**Work to complete:** Please copy, exactly as they appear below, the lines from the one containing "[244,132,366,149] 'jrubyfxml' ->" through the one containing "[318,332,461,349] FXApplication ->".

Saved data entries
--- START ---
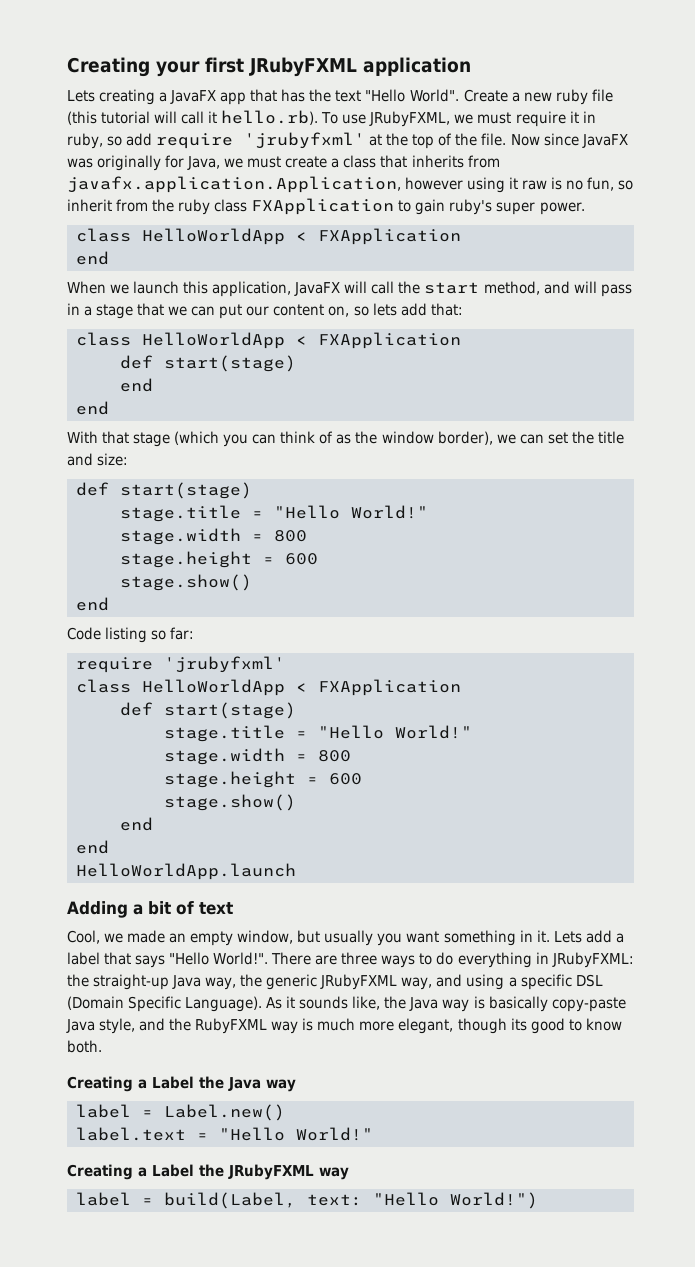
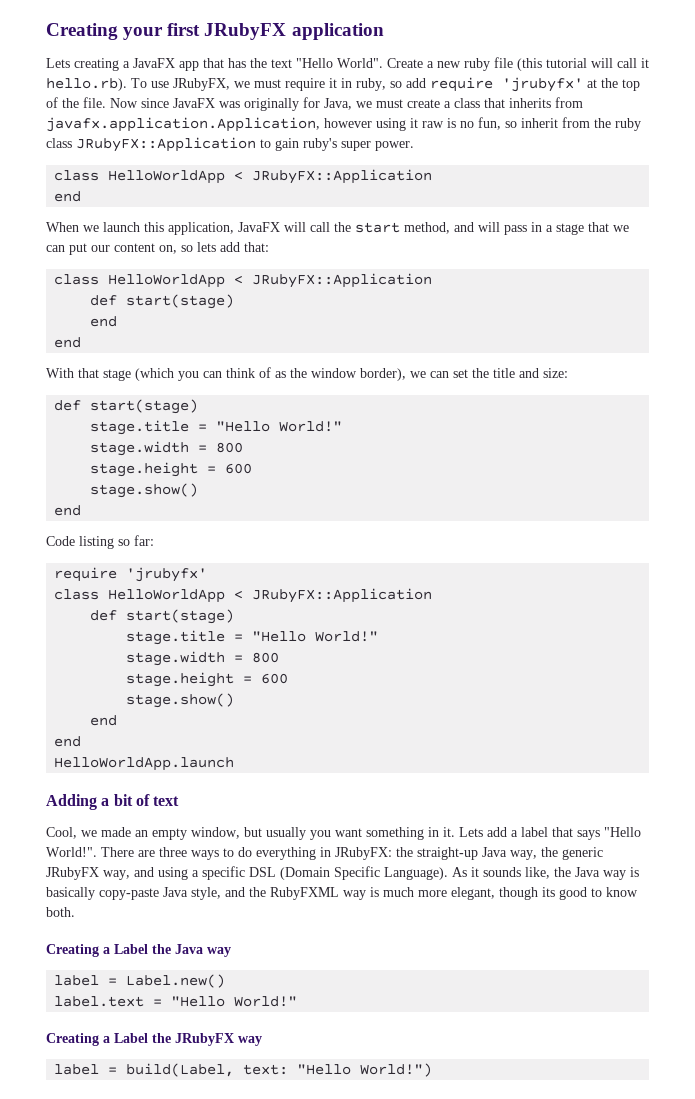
[249,57,357,77] JRubyFXML -> [204,23,287,40] JRubyFX
[369,111,451,127] JRubyFXML, -> [173,78,230,91] JRubyFX,
[244,132,366,149] 'jrubyfxml' -> [502,77,583,92] 'jrubyfx'
[251,198,395,215] FXApplication -> [76,137,256,152] JRubyFX::Application
[318,228,461,245] FXApplication -> [252,169,433,184] JRubyFX::Application
[318,332,461,349] FXApplication -> [252,273,433,288] JRubyFX::Application
[164,656,285,673] [76,679,461,696] 'jrubyfxml' // class HelloWorldApp < FXApplication -> [126,567,208,582] [54,588,433,603] 'jrubyfx' // class HelloWorldApp < JRubyFX::Application
[551,952,634,968] JRubyFXML: -> [335,847,392,860] JRubyFX:
[320,974,398,990] JRubyFXML -> [46,867,99,880] JRubyFX
[228,1164,314,1180] JRubyFXML -> [175,1033,234,1046] JRubyFX

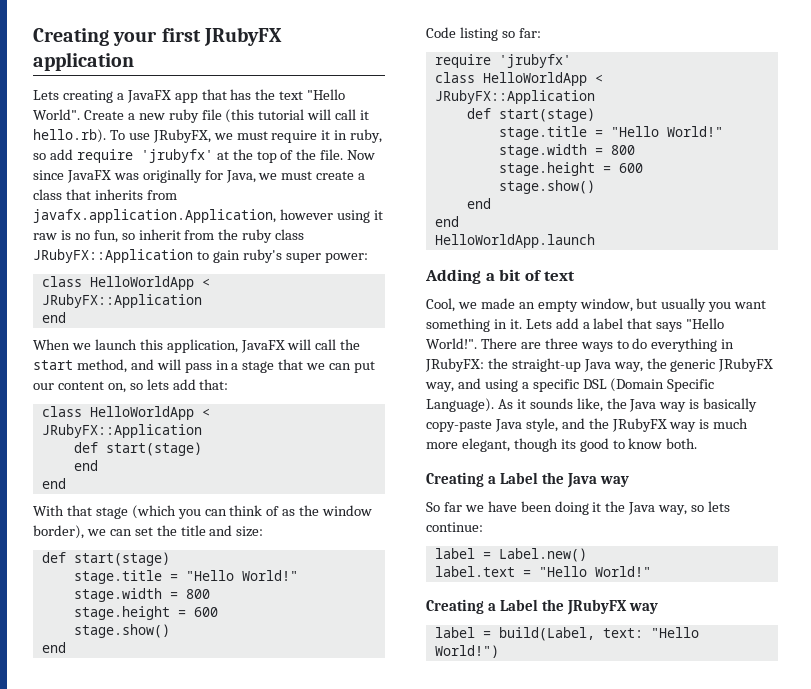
[375,141,414,151] power. -> [324,253,368,263] power:
[270,887,339,900] RubyFXML -> [611,418,667,432] JRubyFX
(231, 952) none -> [426,501,731,515] [426,522,483,532] // So far we have been doing it the Java way, so lets continue:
--- END ---
**Task solution:**
[244,132,366,149] 'jrubyfxml' -> [502,77,583,92] 'jrubyfx'
[251,198,395,215] FXApplication -> [76,137,256,152] JRubyFX::Application
[318,228,461,245] FXApplication -> [252,169,433,184] JRubyFX::Application
[318,332,461,349] FXApplication -> [252,273,433,288] JRubyFX::Application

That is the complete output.